[Web document revisions]
........

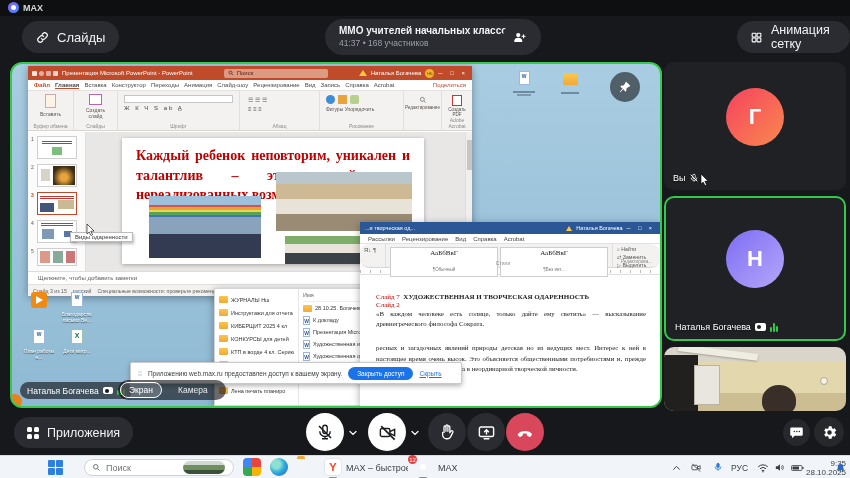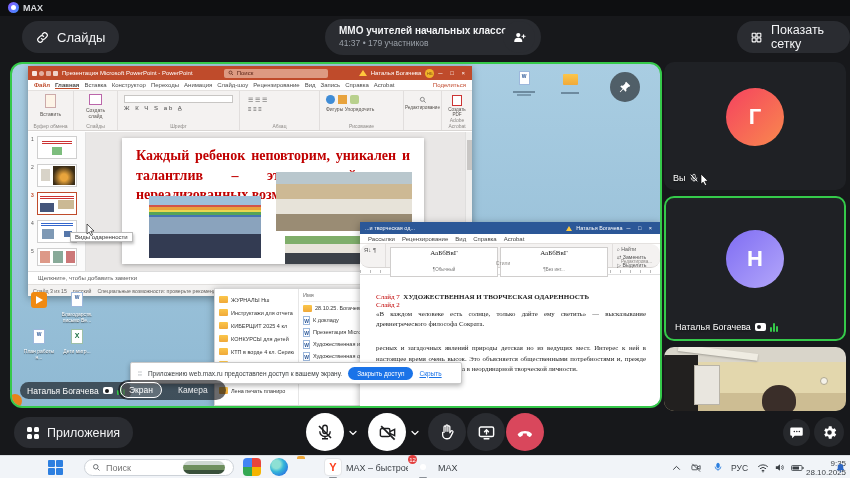--- a/index.html
+++ b/index.html
@@ -52,21 +52,21 @@
   </span>
   <span>Слайды</span>
 </div>
 
 <div class="abs pill" style="left:325px;top:19px;height:36px;padding:0 10px 0 14px;border-radius:18px;">
   <span style="display:flex;flex-direction:column;line-height:1.25;">
     <span style="font-size:10px;font-weight:bold;white-space:nowrap;">ММО учителей начальных классов</span>
     <span style="font-size:8.5px;color:#9aa0a8;">
       <span>41:37</span>
       <span>•</span>
-      <span>179 участников</span>
+      <span>168 участников</span>
     </span>
   </span>
   <span>
     <svg width="10" height="10" viewBox="0 0 24 24" fill="none" stroke="#9aa0a8" stroke-width="2.5" stroke-linecap="round">
         <path d="M9 6l6 6-6 6"></path>
       </svg>
   </span>
 </div>
 
 <div class="abs pill" style="left:503px;top:21px;width:32px;height:32px;justify-content:center;border-radius:50%;">
@@ -81,21 +81,21 @@
 
 <div class="abs pill" style="left:737px;top:21px;height:32px;padding:0 13px;font-size:12.5px;">
   <span>
     <svg width="13" height="13" viewBox="0 0 24 24" fill="none" stroke="#fff" stroke-width="2">
         <rect x="4" y="4" width="7" height="7" rx="1"></rect>
         <rect x="13" y="4" width="7" height="7" rx="1"></rect>
         <rect x="4" y="13" width="7" height="7" rx="1"></rect>
         <rect x="13" y="13" width="7" height="7" rx="1"></rect>
       </svg>
   </span>
-  <span>Показать сетку</span>
+  <span>Анимация сетку</span>
 </div>
 
 <div class="abs stage">
 
   <div class="win" style="left:16px;top:2px;width:444px;height:230px;">
     <div style="height:14px;background:#bf4b2b;display:flex;align-items:center;padding:0 4px;gap:4px;">
       <span style="display:flex;gap:2px;">
         <span style="width:5px;height:5px;background:rgba(255,255,255,.85);border-radius:1px;"></span>
         <span style="width:5px;height:5px;background:rgba(255,255,255,.55);border-radius:50%;"></span>
         <span style="width:5px;height:5px;background:rgba(255,255,255,.55);border-radius:1px;"></span>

........

#### [Task brief]
Every entry must be written out exactly, with all pictures left out.

#### [Reply]
--- a/index.html
+++ b/index.html
@@ -52,21 +52,21 @@
   </span>
   <span>Слайды</span>
 </div>
 
 <div class="abs pill" style="left:325px;top:19px;height:36px;padding:0 10px 0 14px;border-radius:18px;">
   <span style="display:flex;flex-direction:column;line-height:1.25;">
     <span style="font-size:10px;font-weight:bold;white-space:nowrap;">ММО учителей начальных классов</span>
     <span style="font-size:8.5px;color:#9aa0a8;">
       <span>41:37</span>
       <span>•</span>
-      <span>179 участников</span>
+      <span>168 участников</span>
     </span>
   </span>
   <span>
     <svg width="10" height="10" viewBox="0 0 24 24" fill="none" stroke="#9aa0a8" stroke-width="2.5" stroke-linecap="round">
         <path d="M9 6l6 6-6 6"></path>
       </svg>
   </span>
 </div>
 
 <div class="abs pill" style="left:503px;top:21px;width:32px;height:32px;justify-content:center;border-radius:50%;">
@@ -81,21 +81,21 @@
 
 <div class="abs pill" style="left:737px;top:21px;height:32px;padding:0 13px;font-size:12.5px;">
   <span>
     <svg width="13" height="13" viewBox="0 0 24 24" fill="none" stroke="#fff" stroke-width="2">
         <rect x="4" y="4" width="7" height="7" rx="1"></rect>
         <rect x="13" y="4" width="7" height="7" rx="1"></rect>
         <rect x="4" y="13" width="7" height="7" rx="1"></rect>
         <rect x="13" y="13" width="7" height="7" rx="1"></rect>
       </svg>
   </span>
-  <span>Показать сетку</span>
+  <span>Анимация сетку</span>
 </div>
 
 <div class="abs stage">
 
   <div class="win" style="left:16px;top:2px;width:444px;height:230px;">
     <div style="height:14px;background:#bf4b2b;display:flex;align-items:center;padding:0 4px;gap:4px;">
       <span style="display:flex;gap:2px;">
         <span style="width:5px;height:5px;background:rgba(255,255,255,.85);border-radius:1px;"></span>
         <span style="width:5px;height:5px;background:rgba(255,255,255,.55);border-radius:50%;"></span>
         <span style="width:5px;height:5px;background:rgba(255,255,255,.55);border-radius:1px;"></span>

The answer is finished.